Compiled by the authors from the Global Footprint Network
An important measure of sustainability is biocapacity, or biological capacity—the ability of an area’s ecosystems to regenerate the renewable resources used by a population, city, region, country, or the world, and to absorb the resulting wastes and pollution. The largest component of our ecological footprint is the air pollution, climate change, and ocean acidification caused by the burning of fossil fuels—oil, coal, and natural gas—to provide about 85% of the commercial energy used in the world and in the United States. If the total ecological footprint is larger than its biocapacity, the area is said to have an ecological deficit. Such a deficit occurs when people are living unsustainably by depleting natural capital instead of living off the renewable resources and ecosystem services provided by such capital. Figure 1.11 is a map of ecological debtor and creditor countries.
Figure 1.11
Ecological debtors and creditors. The ecological footprints of some countries exceed their biocapacity, while other countries have ecological reserves.
Critical Thinking:
Why do you think that the United States is an ecological debtor country?

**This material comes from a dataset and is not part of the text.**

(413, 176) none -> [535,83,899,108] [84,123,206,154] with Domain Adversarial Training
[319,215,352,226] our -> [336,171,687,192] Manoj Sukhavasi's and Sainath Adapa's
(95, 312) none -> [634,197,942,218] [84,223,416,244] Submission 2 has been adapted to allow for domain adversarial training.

Compiled by the authors using data from the Global Footprint Network and WWF: Living Planet Reports
1.7
Number of planet Earths needed to sustain the global rate of renewable resource use per person indefinitely
Ecological footprint data and models have been in use since the 1990s. Though imperfect, they provide useful rough estimates of individual, national, and global environmental impacts. In 2018, the World Wide Fund for Nature (WWF) and the Global Footprint Network estimated that humanity is using the world’s potentially renewable resources 1.7 times faster than the world’s ecosystems can replenish them. In other words, we would need the equivalent of 1.7 planet Earths to sustain the world’s average rate of renewable resource use per person far into the future. They estimated that by 2050, we would need the equivalent of 3 planet Earths to sustain the world’s projected rate of renewable resource use per person indefinitely. The current and projected future overdraft of the earth’s renewable resources and the resulting environmental degradation will be passed on to future generations.
3
Estimated number of Earths needed to sustain the global rate of renewable resource use per person indefinitely by 2050
Throughout this book, we discuss ways to use existing and emerging technologies and economic tools to reduce our harmful ecological footprints and to increase our beneficial environmental impacts by working with, rather than against, the earth. For example, we can cut energy waste and reduce our inputs of wastes and pollutants into the air, water, and soil. We can replant forests on degraded land, restore degraded wetlands and grasslands, and protect some species from becoming extinct.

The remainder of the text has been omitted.